> _Your objective_
For the entries below, print exactly the lines between the line holding "beste zakelijke keuze" and the line holding "voor slimme auto-aankopen", inclusive, and nothing else.

> _Data section_
+-------+
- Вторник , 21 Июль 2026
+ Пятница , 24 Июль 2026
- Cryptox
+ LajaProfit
+-------+
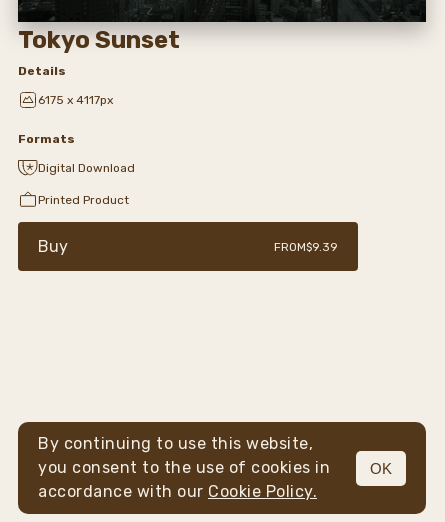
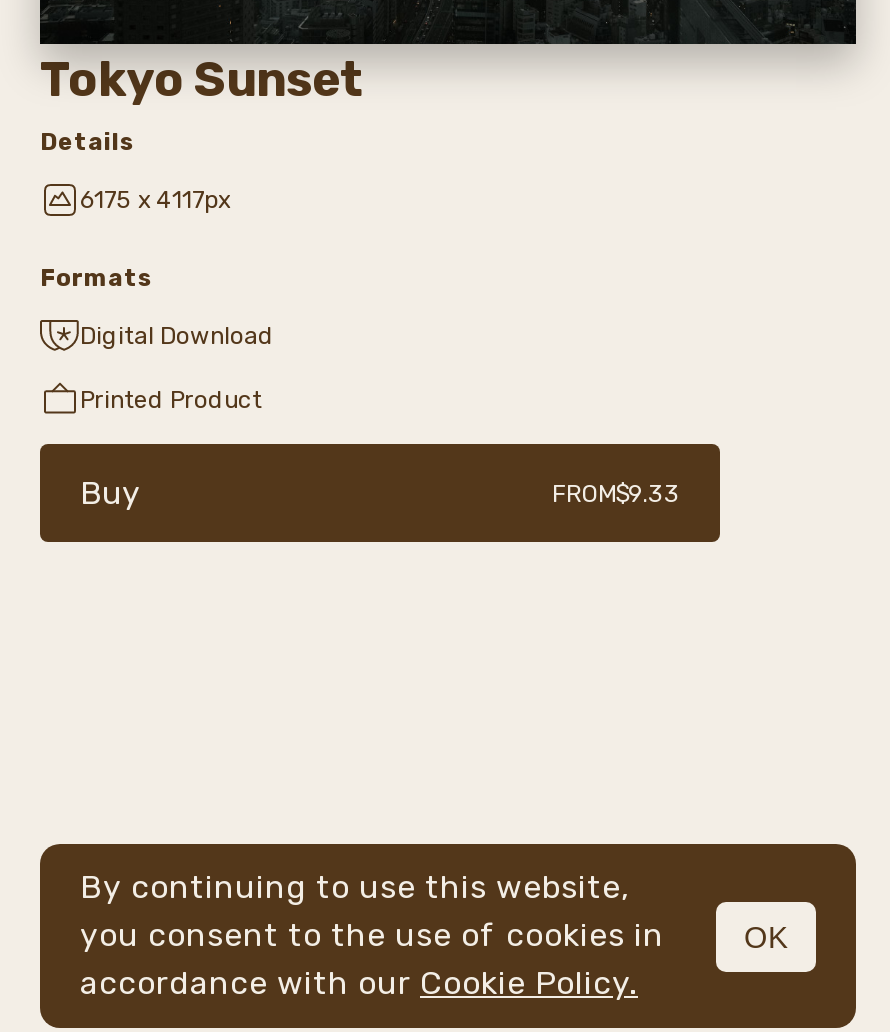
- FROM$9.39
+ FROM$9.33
+-------+
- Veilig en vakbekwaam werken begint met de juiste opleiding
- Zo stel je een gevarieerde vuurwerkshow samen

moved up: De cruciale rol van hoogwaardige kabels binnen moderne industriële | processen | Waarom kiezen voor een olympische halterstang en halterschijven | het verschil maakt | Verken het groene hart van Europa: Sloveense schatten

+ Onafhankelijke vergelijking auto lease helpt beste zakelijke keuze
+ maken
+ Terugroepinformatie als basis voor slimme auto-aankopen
+-------+
> _Output for this task_
+ Onafhankelijke vergelijking auto lease helpt beste zakelijke keuze
+ maken
+ Terugroepinformatie als basis voor slimme auto-aankopen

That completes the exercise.